# WORK REQUEST
What you return should be the full listing, copied exactly and stripped of its pictures.
========================
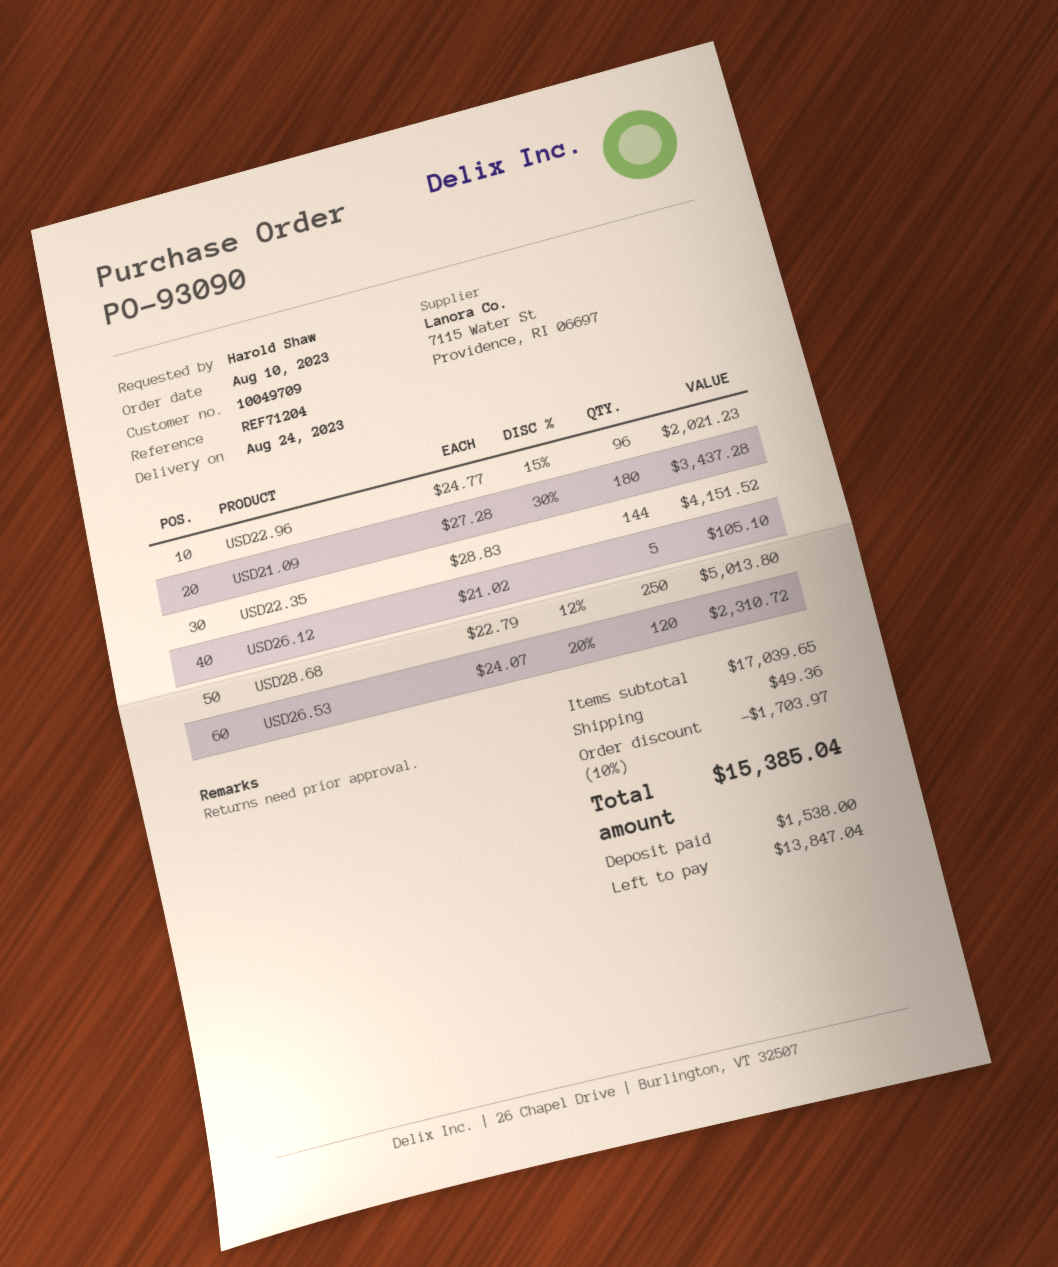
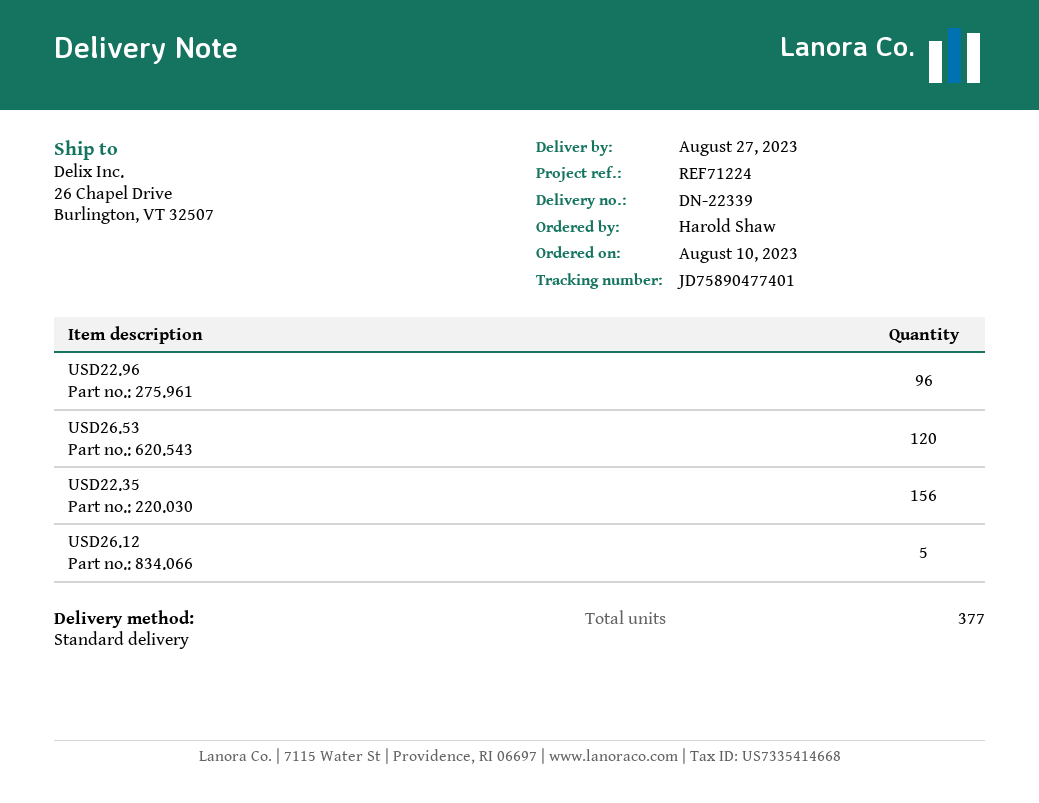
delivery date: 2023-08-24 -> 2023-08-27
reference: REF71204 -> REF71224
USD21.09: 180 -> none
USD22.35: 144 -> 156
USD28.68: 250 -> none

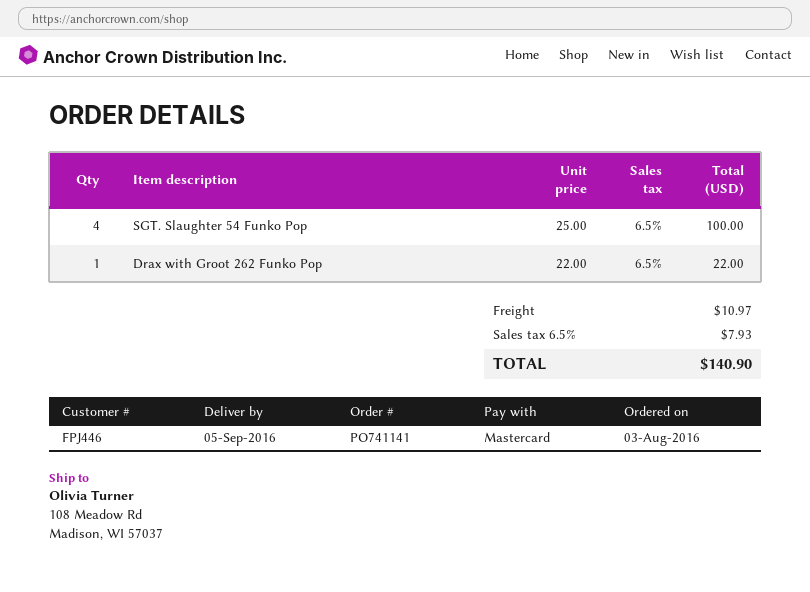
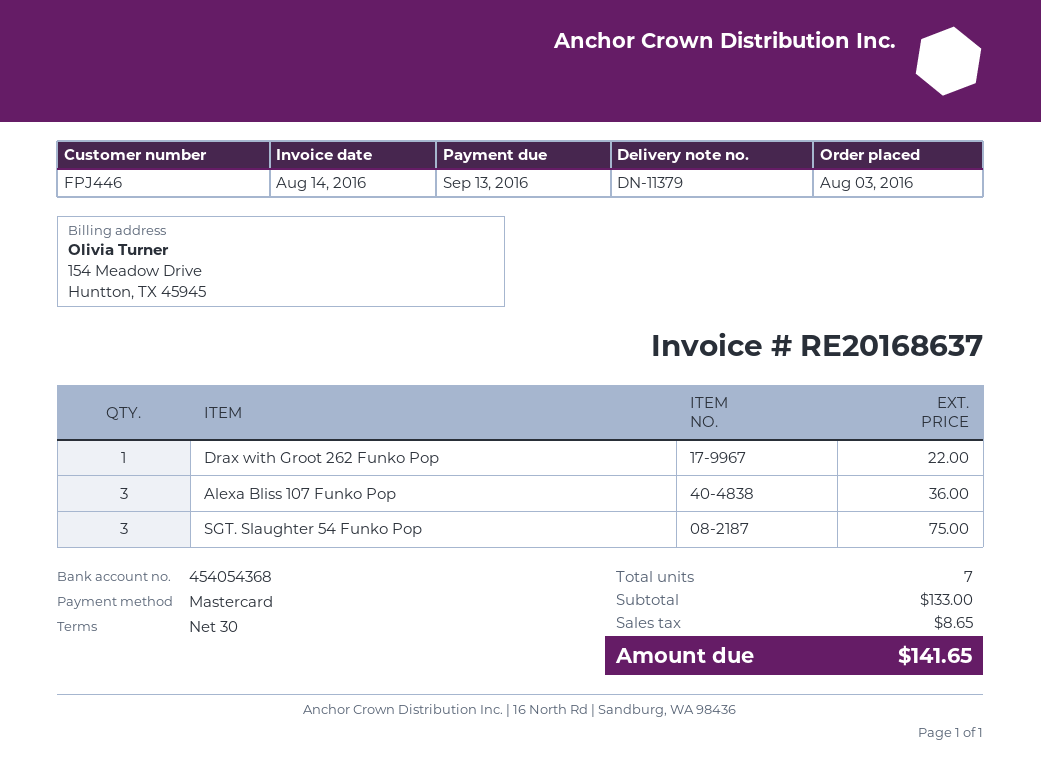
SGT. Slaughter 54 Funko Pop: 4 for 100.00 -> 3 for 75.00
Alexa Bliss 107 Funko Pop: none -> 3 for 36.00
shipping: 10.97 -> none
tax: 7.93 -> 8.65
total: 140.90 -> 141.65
========================
# SOLUTION TO THE PROBLEM
delivery date: 2023-08-24 -> 2023-08-27
reference: REF71204 -> REF71224
USD21.09: 180 -> none
USD22.35: 144 -> 156
USD28.68: 250 -> none

SGT. Slaughter 54 Funko Pop: 4 for 100.00 -> 3 for 75.00
Alexa Bliss 107 Funko Pop: none -> 3 for 36.00
shipping: 10.97 -> none
tax: 7.93 -> 8.65
total: 140.90 -> 141.65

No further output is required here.